Having a common provisioning API in a bunch of physically diverse centers IS a
huge advantage for availability, cost, etc, though. If you have 100 hours to
set up a system, and $10k/mo, you have two real choices:

1) Dedicated/conventional servers: Burn 10 hours of sales and contract
negotiation, vendor selection, etc., plus ~10-20h in anything specific to the
vendor, and then set up systems. Get a bunch of dedicated boxes (coloing your
own gear may be better at scale but 10-20x the time and then upfront cost...),
set up single-site HA (hardware or software load balancer, A+B power, dual
line cord servers for at least databases, etc.

2) Set up AWS. Since the lowest tiers are free, it's possible you have a lot
of experience with it already. 1h to buy the product, extra time to script to
the APIs, be able to be dynamic. You could probably be resilient against
single-AZ failure in 100h with $10k/mo, although doing multi-region (due to DB
issues and minimum spend per region) might be borderline.

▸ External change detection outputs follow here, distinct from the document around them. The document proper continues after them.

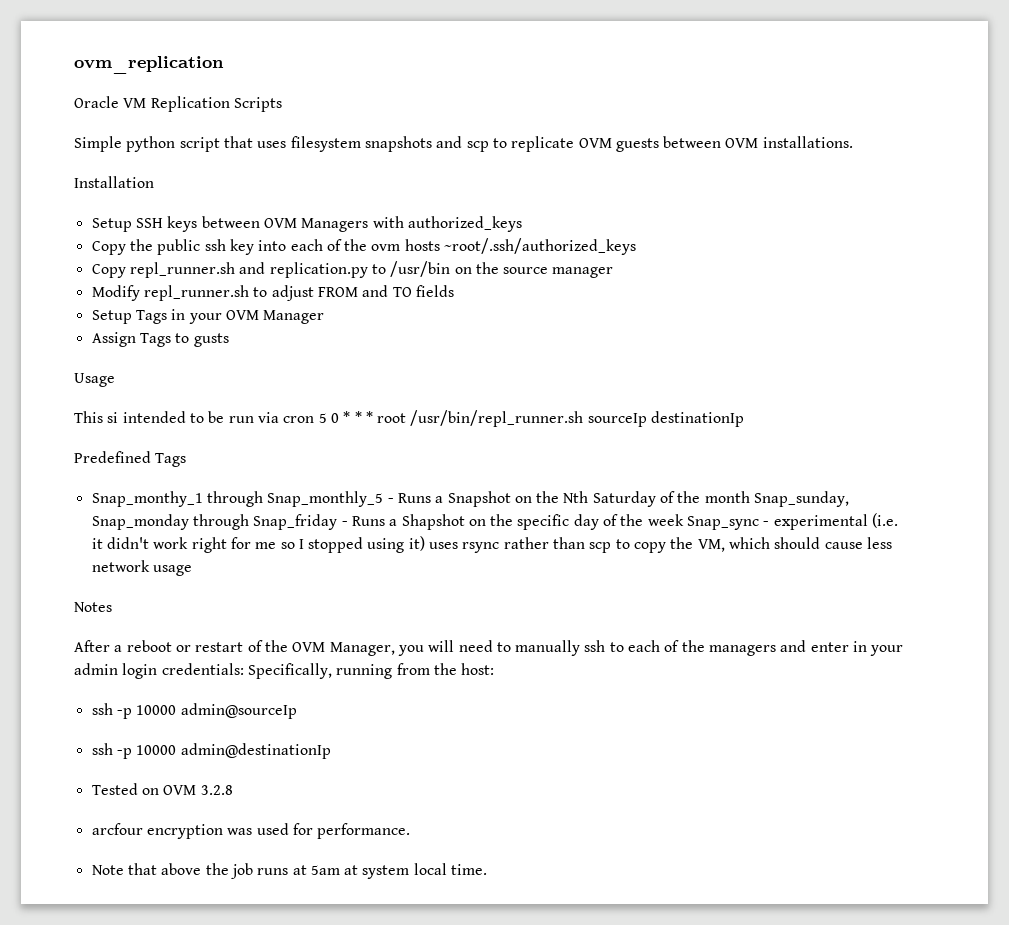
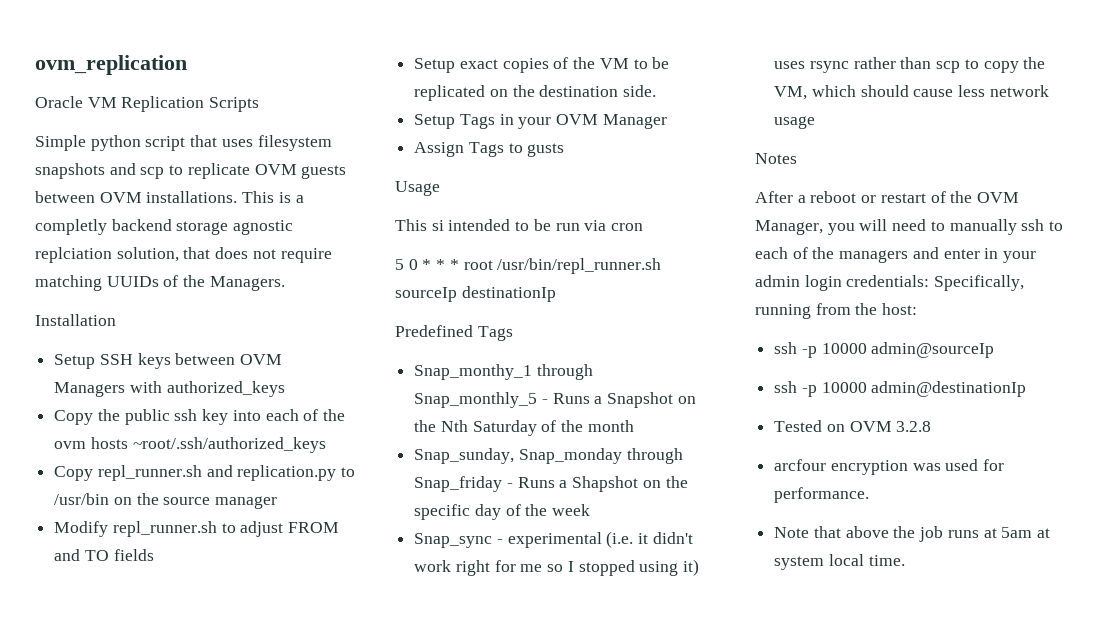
+ This is a completly backend storage agnostic replciation solution, that does not require matching UUIDs of the Managers.
+ Setup exact copies of the VM to be replicated on the destination side.
- This si intended to be run via cron 5 0 * * * root /usr/bin/repl_runner.sh sourceIp destinationIp
+ This si intended to be run via cron
+ 5 0 * * * root /usr/bin/repl_runner.sh sourceIp destinationIp
- Snap_monthy_1 through Snap_monthly_5 - Runs a Snapshot on the Nth Saturday of the month Snap_sunday, Snap_monday through Snap_friday - Runs a Shapshot on the specific day of the week Snap_sync - experimental (i.e. it didn't work right for me so I stopped using it) uses rsync rather than scp to copy the VM, which should cause less network usage
+ Snap_monthy_1 through Snap_monthly_5 - Runs a Snapshot on the Nth Saturday of the month
+ Snap_sunday, Snap_monday through Snap_friday - Runs a Shapshot on the specific day of the week
+ Snap_sync - experimental (i.e. it didn't work right for me so I stopped using it) uses rsync rather than scp to copy the VM, which should cause less network usage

In case #1, you're protected against a bunch of problems, but not against a
plane hitting the building, someone hitting EPO by accident, etc. In case #2,
you should be resilient against any single physical facility problem, but are
exposed to novel software risk.

The best solution would be #3 -- some consistent API to order more
conventional infrastructure in AWS-like timeframes. Arguably OpenStack or
other systems could offer this (using real SANs instead of EBS, real hw load
balancers in place of ELB, ...), and you could presumably do some kind of
dedicated host provisioning using the same kind of APIs you use for VM
provisioning (big hosting companies have done this with PXE for years; someone
like Softlayer can provision a system in ~30 minutes on bare metal). Use
virtualization when it makes sense, and bare metal at other times (the big
Amazon Compute instances are pretty close) -- although the virtualization
layer doesn't seem to be the real weakness, but rather all the other services
like ELB/EBS, RDS, etc.)

Basically, IaaS by a provider who recognizes software, and especially big
complex interconnected systems, is really hard, and is willing to sacrifice
some technical impressiveness and peak efficiency for reliability and easy
characterization of failure modes.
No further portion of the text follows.